Close to the village are the remains of the Benedictine St Mary's Priory. Today the nave of the much larger priory church has become the Church of Saint Mary and the Holy Cross and is still used as a place of worship. The remains of the priory are in the care of English Heritage. Both are Grade I listed buildings.

== Governance ==
Binham is part of the electoral ward of Priory for local elections and is part of the district of North Norfolk. It forms part of the North Norfolk parliamentary constituency.

==Binham Market Cross==
It is one of the best surviving examples of a medieval standing cross in Norfolk. It is situated on the triangular green in the centre of the village near the church. The 15th-century cross is built of Barnack limestone and consists of a socket stone and separate shaft. The 2-metre tall base is made of mortared flint rubble with stepped courses of stone blocks, capped by a platform of thin slabs.
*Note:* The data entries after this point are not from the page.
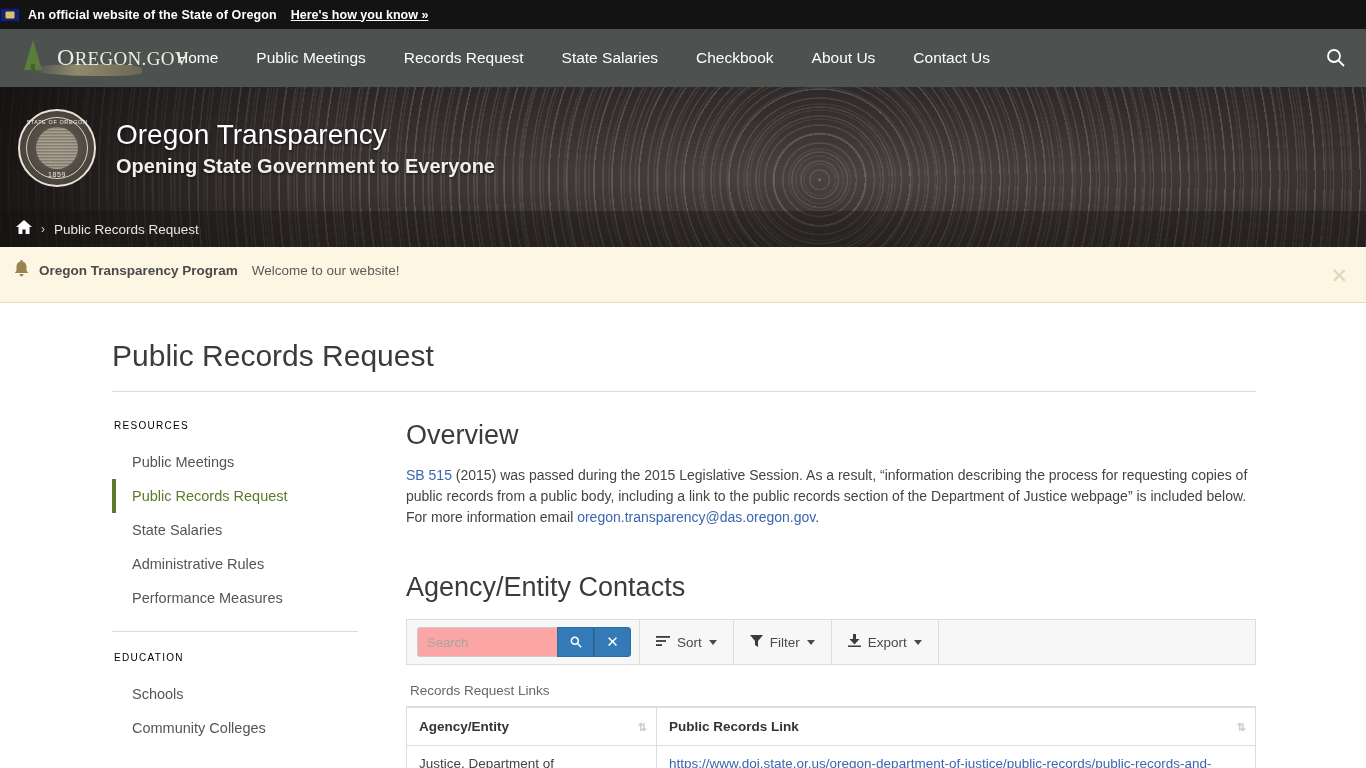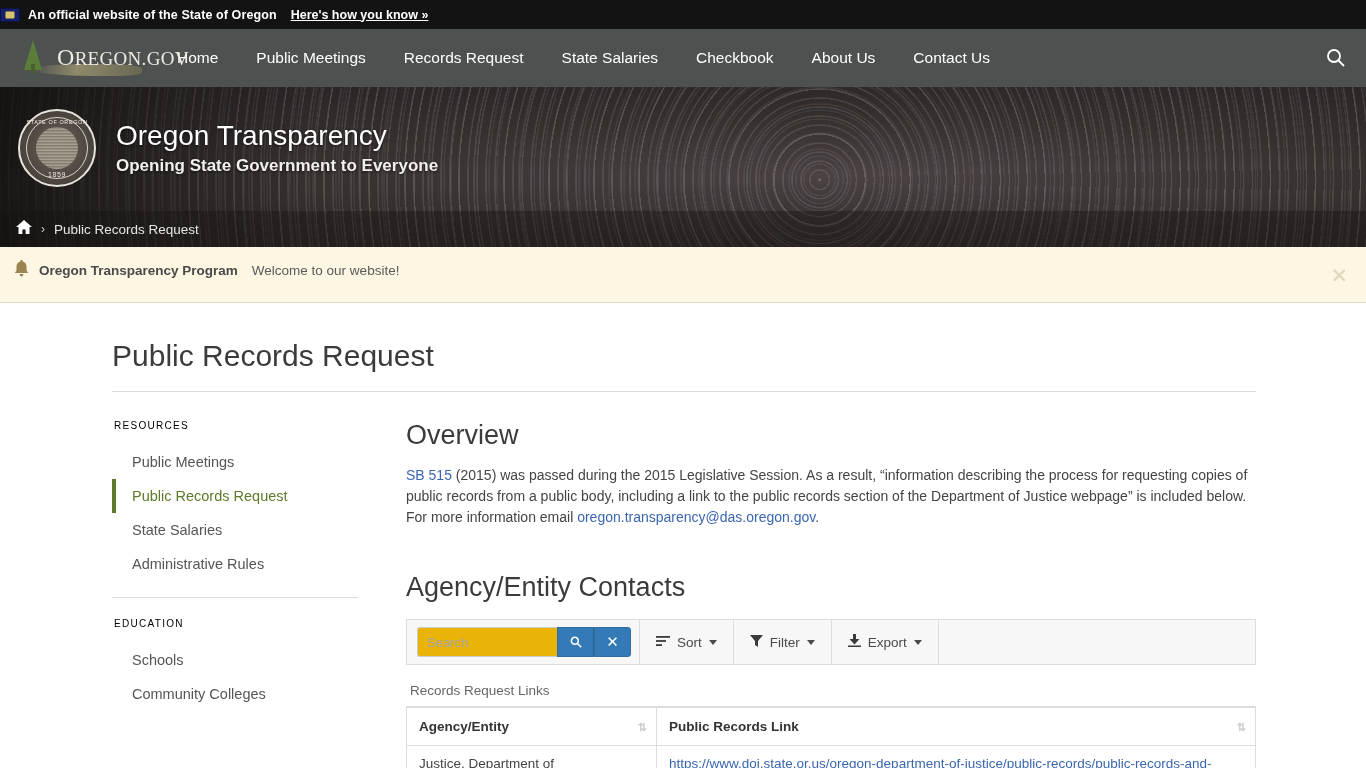"Opening State Government to Everyone" .hero-sub { font-size: 17px -> 20px }
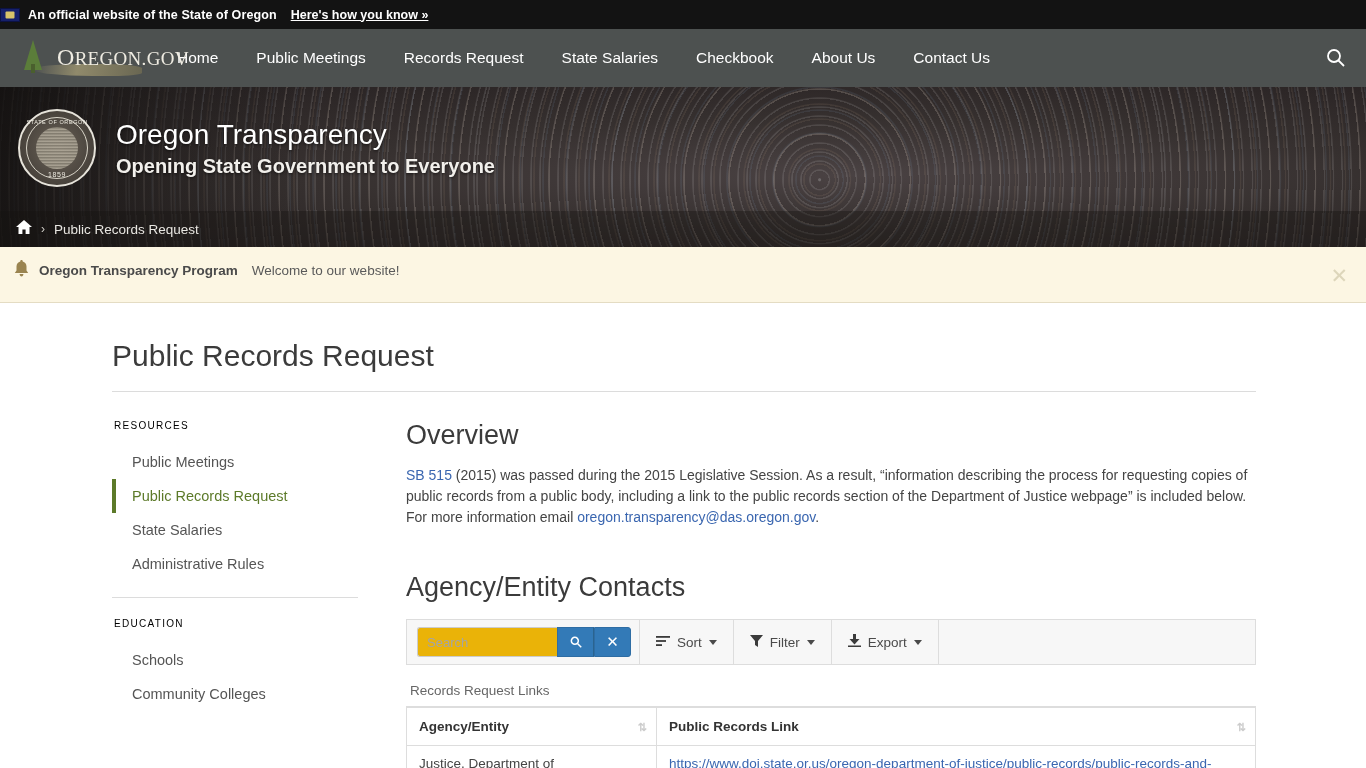"Performance Measures" div.side-item { html: none -> <div>Performance Measures</div> }
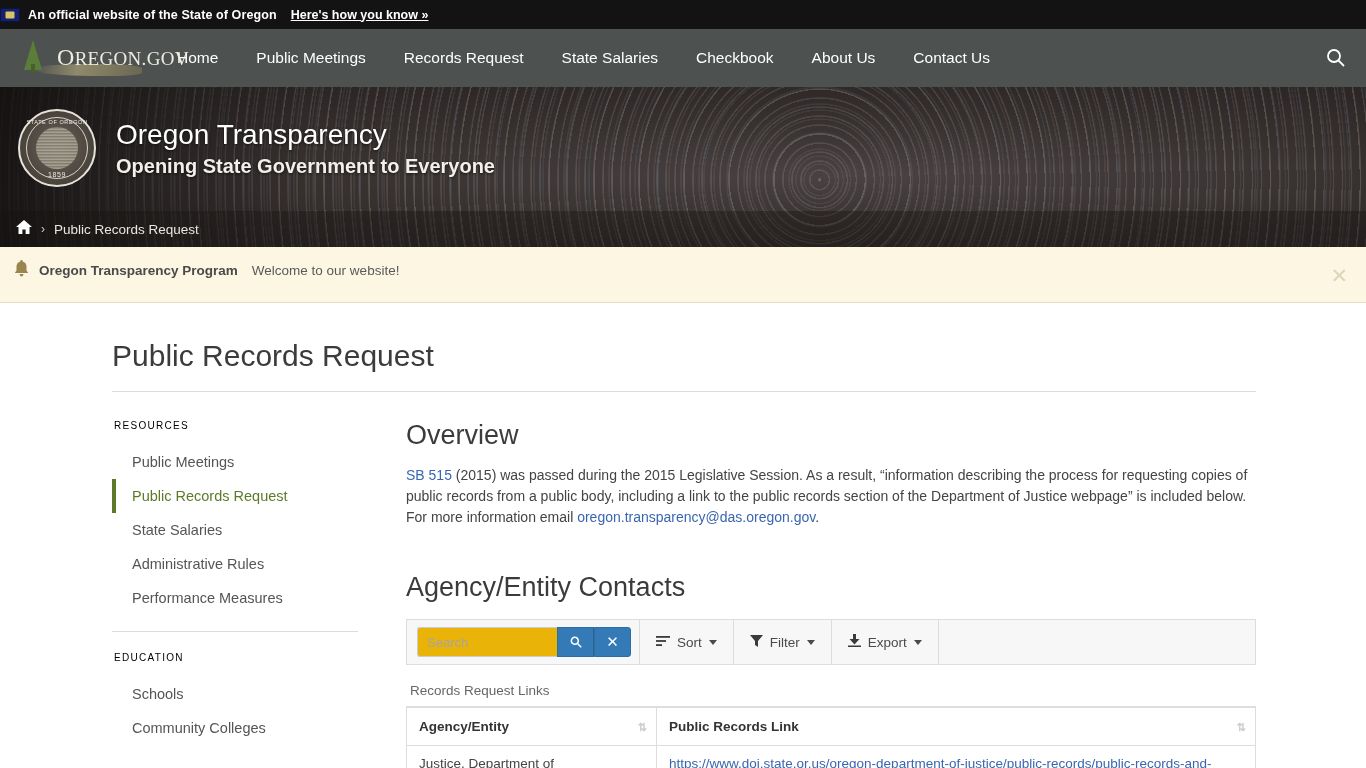"Search" .tb-input { background: #eab308 -> #fca5a5 }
The weathered remains of an ornamental moulding can still be seen partway up the shaft, but the stone cross that originally topped the shaft is missing.
Many cross-heads were destroyed by iconoclasts during the 16th and 17th centuries. Following the grant of a charter by King Henry I granted the village a charter, so that an annual fair and a weekly market could be held here from the early 12th century, and fairs were allowed to be convened on the green until the early 1950s.